_PROBLEM DESCRIPTION:_ Although the entries hold pictures, only their words are printed back, exactly as given.

(Before-and-after change data)
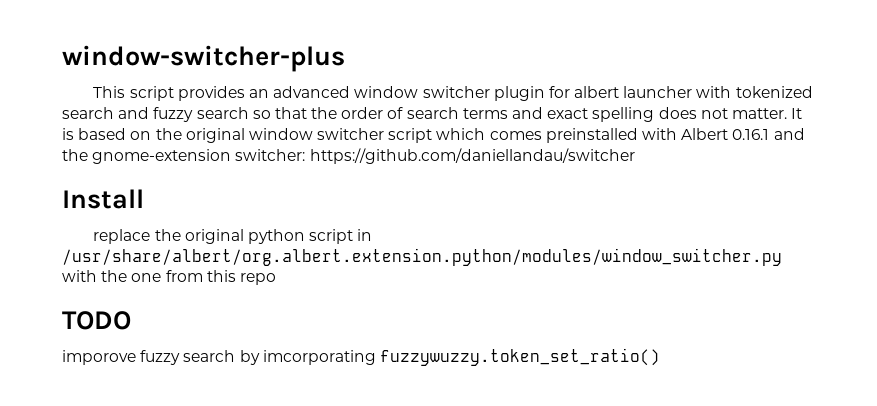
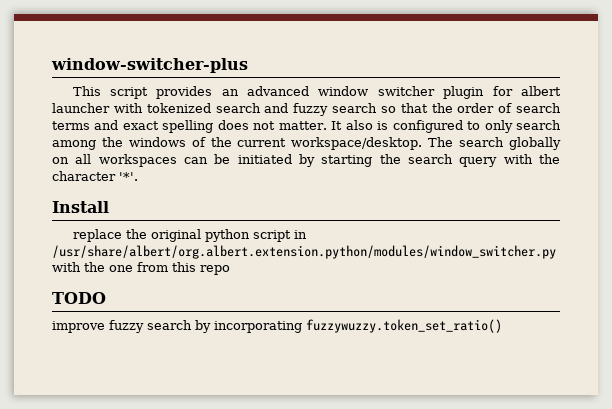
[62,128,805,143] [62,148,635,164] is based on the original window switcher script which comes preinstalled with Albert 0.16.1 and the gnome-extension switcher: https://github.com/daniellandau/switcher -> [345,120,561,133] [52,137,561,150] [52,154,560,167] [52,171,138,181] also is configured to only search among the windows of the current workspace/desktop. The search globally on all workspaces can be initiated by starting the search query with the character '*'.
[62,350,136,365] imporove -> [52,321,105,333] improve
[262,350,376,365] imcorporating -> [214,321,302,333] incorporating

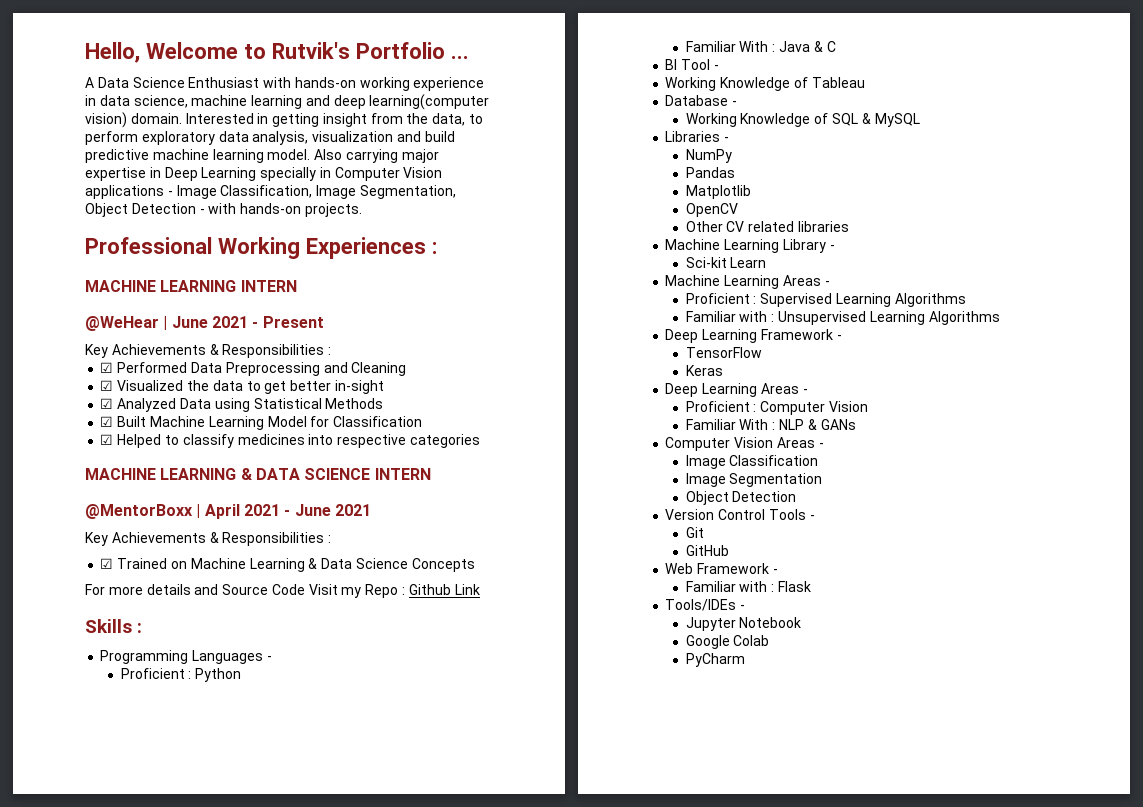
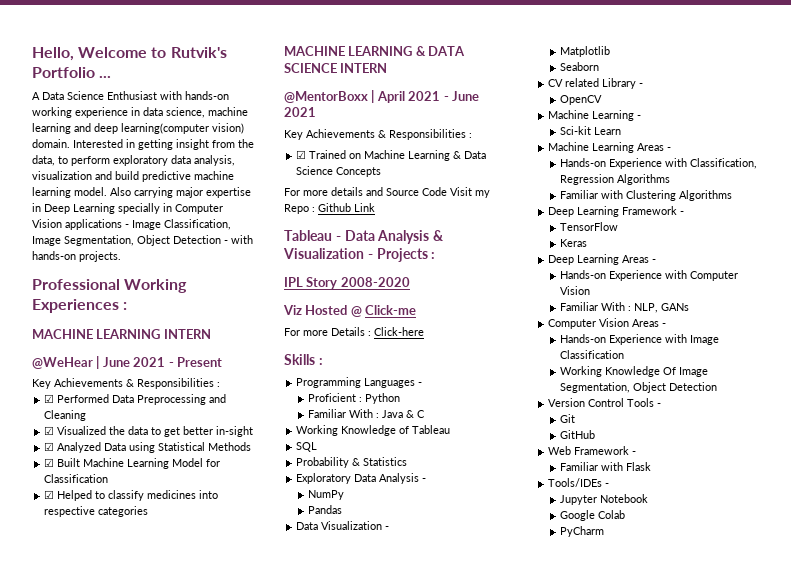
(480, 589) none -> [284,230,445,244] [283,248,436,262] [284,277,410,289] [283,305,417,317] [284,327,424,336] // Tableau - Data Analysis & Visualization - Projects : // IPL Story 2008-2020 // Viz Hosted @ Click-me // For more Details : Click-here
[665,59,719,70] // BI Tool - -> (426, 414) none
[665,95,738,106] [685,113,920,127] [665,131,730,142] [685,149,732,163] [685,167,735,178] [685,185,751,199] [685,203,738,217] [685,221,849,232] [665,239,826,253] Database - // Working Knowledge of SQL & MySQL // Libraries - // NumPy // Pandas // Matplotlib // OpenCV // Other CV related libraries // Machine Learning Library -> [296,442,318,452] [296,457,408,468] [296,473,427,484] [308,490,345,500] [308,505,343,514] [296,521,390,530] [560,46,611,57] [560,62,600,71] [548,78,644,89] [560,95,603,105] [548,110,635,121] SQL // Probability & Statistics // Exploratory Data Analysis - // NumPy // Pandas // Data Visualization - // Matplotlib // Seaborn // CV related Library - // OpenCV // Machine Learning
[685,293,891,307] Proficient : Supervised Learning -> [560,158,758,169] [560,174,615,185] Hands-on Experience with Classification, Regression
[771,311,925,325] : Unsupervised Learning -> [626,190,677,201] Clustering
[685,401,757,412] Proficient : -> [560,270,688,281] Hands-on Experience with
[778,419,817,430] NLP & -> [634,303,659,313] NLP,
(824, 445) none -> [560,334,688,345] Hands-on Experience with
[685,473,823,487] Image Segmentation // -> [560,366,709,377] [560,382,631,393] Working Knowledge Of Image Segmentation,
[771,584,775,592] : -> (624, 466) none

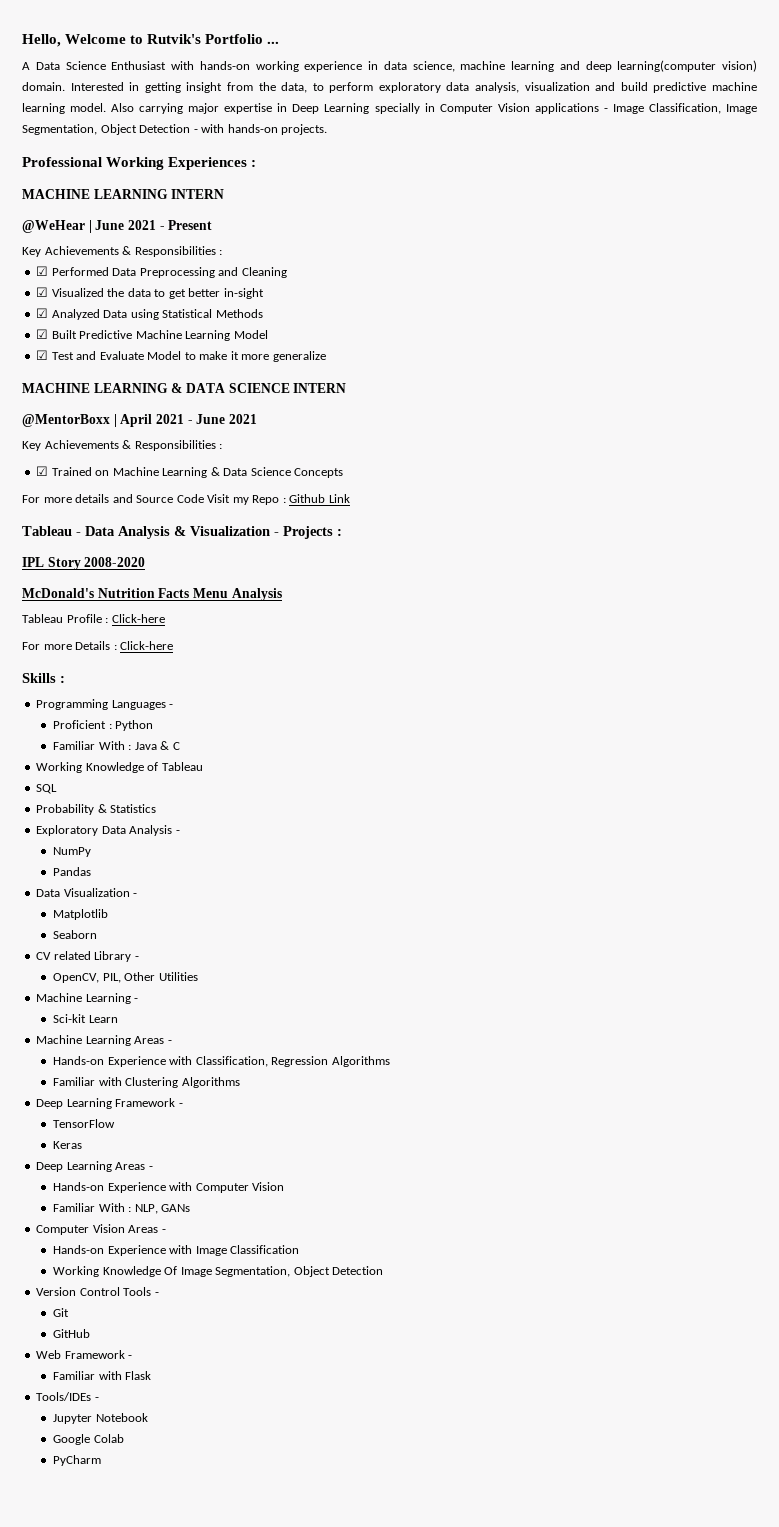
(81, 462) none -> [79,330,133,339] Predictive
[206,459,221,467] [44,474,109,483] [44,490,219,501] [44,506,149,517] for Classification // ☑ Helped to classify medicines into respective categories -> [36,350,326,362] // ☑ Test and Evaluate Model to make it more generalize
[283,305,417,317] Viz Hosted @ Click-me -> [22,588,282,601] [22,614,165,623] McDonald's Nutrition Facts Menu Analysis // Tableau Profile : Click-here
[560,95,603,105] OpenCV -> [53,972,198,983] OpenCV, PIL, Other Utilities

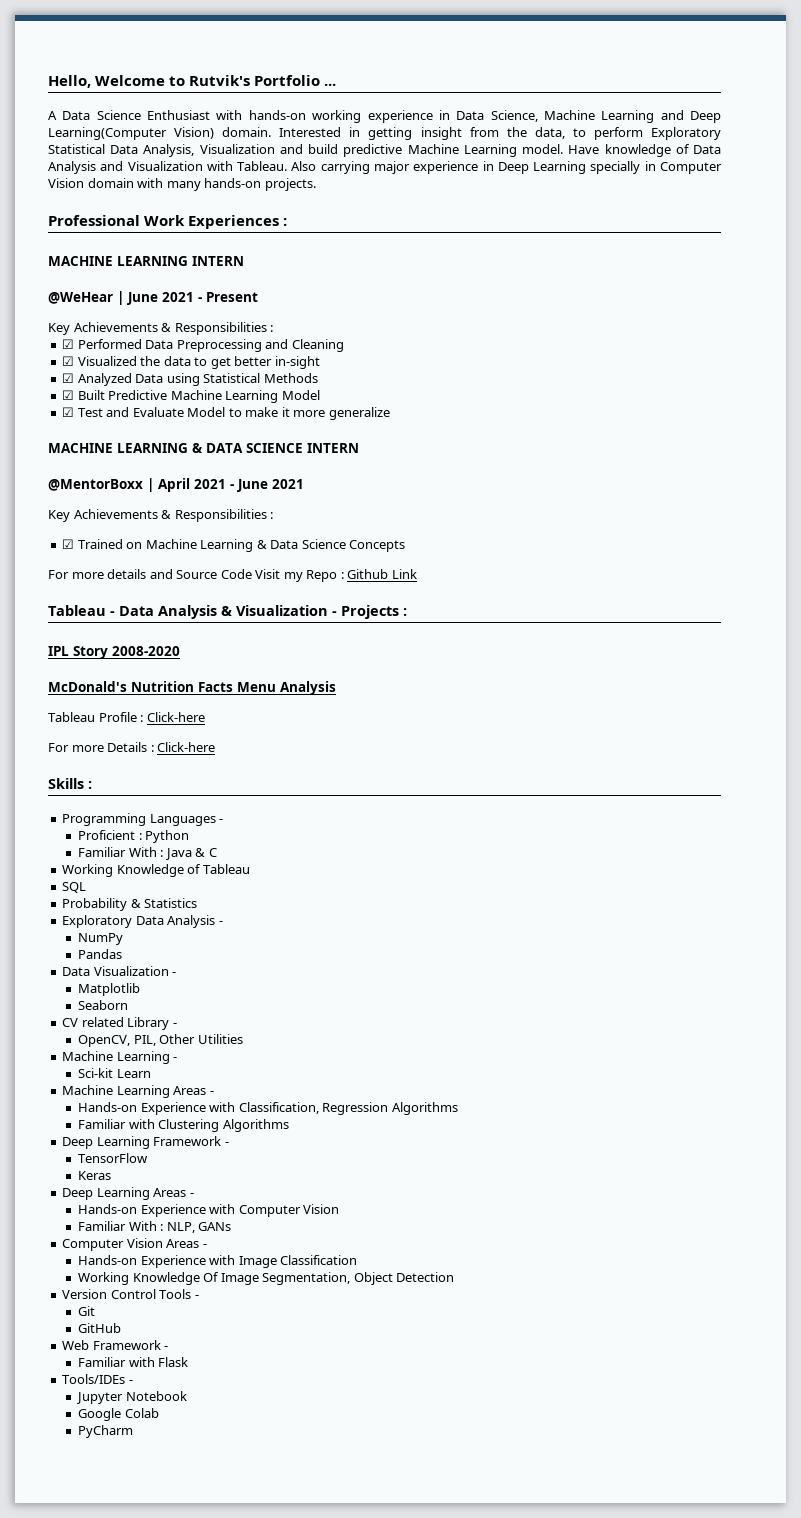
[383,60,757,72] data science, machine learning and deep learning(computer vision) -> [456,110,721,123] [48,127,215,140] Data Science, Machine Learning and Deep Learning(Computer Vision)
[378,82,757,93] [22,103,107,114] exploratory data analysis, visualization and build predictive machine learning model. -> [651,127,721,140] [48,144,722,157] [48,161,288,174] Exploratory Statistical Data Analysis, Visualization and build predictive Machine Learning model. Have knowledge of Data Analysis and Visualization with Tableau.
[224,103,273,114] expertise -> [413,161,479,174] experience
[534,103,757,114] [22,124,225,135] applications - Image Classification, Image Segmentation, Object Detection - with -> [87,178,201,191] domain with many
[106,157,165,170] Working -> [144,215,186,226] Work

_WRITTEN ANSWER:_
[62,128,805,143] [62,148,635,164] is based on the original window switcher script which comes preinstalled with Albert 0.16.1 and the gnome-extension switcher: https://github.com/daniellandau/switcher -> [345,120,561,133] [52,137,561,150] [52,154,560,167] [52,171,138,181] also is configured to only search among the windows of the current workspace/desktop. The search globally on all workspaces can be initiated by starting the search query with the character '*'.
[62,350,136,365] imporove -> [52,321,105,333] improve
[262,350,376,365] imcorporating -> [214,321,302,333] incorporating

(480, 589) none -> [284,230,445,244] [283,248,436,262] [284,277,410,289] [283,305,417,317] [284,327,424,336] // Tableau - Data Analysis & Visualization - Projects : // IPL Story 2008-2020 // Viz Hosted @ Click-me // For more Details : Click-here
[665,59,719,70] // BI Tool - -> (426, 414) none
[665,95,738,106] [685,113,920,127] [665,131,730,142] [685,149,732,163] [685,167,735,178] [685,185,751,199] [685,203,738,217] [685,221,849,232] [665,239,826,253] Database - // Working Knowledge of SQL & MySQL // Libraries - // NumPy // Pandas // Matplotlib // OpenCV // Other CV related libraries // Machine Learning Library -> [296,442,318,452] [296,457,408,468] [296,473,427,484] [308,490,345,500] [308,505,343,514] [296,521,390,530] [560,46,611,57] [560,62,600,71] [548,78,644,89] [560,95,603,105] [548,110,635,121] SQL // Probability & Statistics // Exploratory Data Analysis - // NumPy // Pandas // Data Visualization - // Matplotlib // Seaborn // CV related Library - // OpenCV // Machine Learning
[685,293,891,307] Proficient : Supervised Learning -> [560,158,758,169] [560,174,615,185] Hands-on Experience with Classification, Regression
[771,311,925,325] : Unsupervised Learning -> [626,190,677,201] Clustering
[685,401,757,412] Proficient : -> [560,270,688,281] Hands-on Experience with
[778,419,817,430] NLP & -> [634,303,659,313] NLP,
(824, 445) none -> [560,334,688,345] Hands-on Experience with
[685,473,823,487] Image Segmentation // -> [560,366,709,377] [560,382,631,393] Working Knowledge Of Image Segmentation,
[771,584,775,592] : -> (624, 466) none

(81, 462) none -> [79,330,133,339] Predictive
[206,459,221,467] [44,474,109,483] [44,490,219,501] [44,506,149,517] for Classification // ☑ Helped to classify medicines into respective categories -> [36,350,326,362] // ☑ Test and Evaluate Model to make it more generalize
[283,305,417,317] Viz Hosted @ Click-me -> [22,588,282,601] [22,614,165,623] McDonald's Nutrition Facts Menu Analysis // Tableau Profile : Click-here
[560,95,603,105] OpenCV -> [53,972,198,983] OpenCV, PIL, Other Utilities

[383,60,757,72] data science, machine learning and deep learning(computer vision) -> [456,110,721,123] [48,127,215,140] Data Science, Machine Learning and Deep Learning(Computer Vision)
[378,82,757,93] [22,103,107,114] exploratory data analysis, visualization and build predictive machine learning model. -> [651,127,721,140] [48,144,722,157] [48,161,288,174] Exploratory Statistical Data Analysis, Visualization and build predictive Machine Learning model. Have knowledge of Data Analysis and Visualization with Tableau.
[224,103,273,114] expertise -> [413,161,479,174] experience
[534,103,757,114] [22,124,225,135] applications - Image Classification, Image Segmentation, Object Detection - with -> [87,178,201,191] domain with many
[106,157,165,170] Working -> [144,215,186,226] Work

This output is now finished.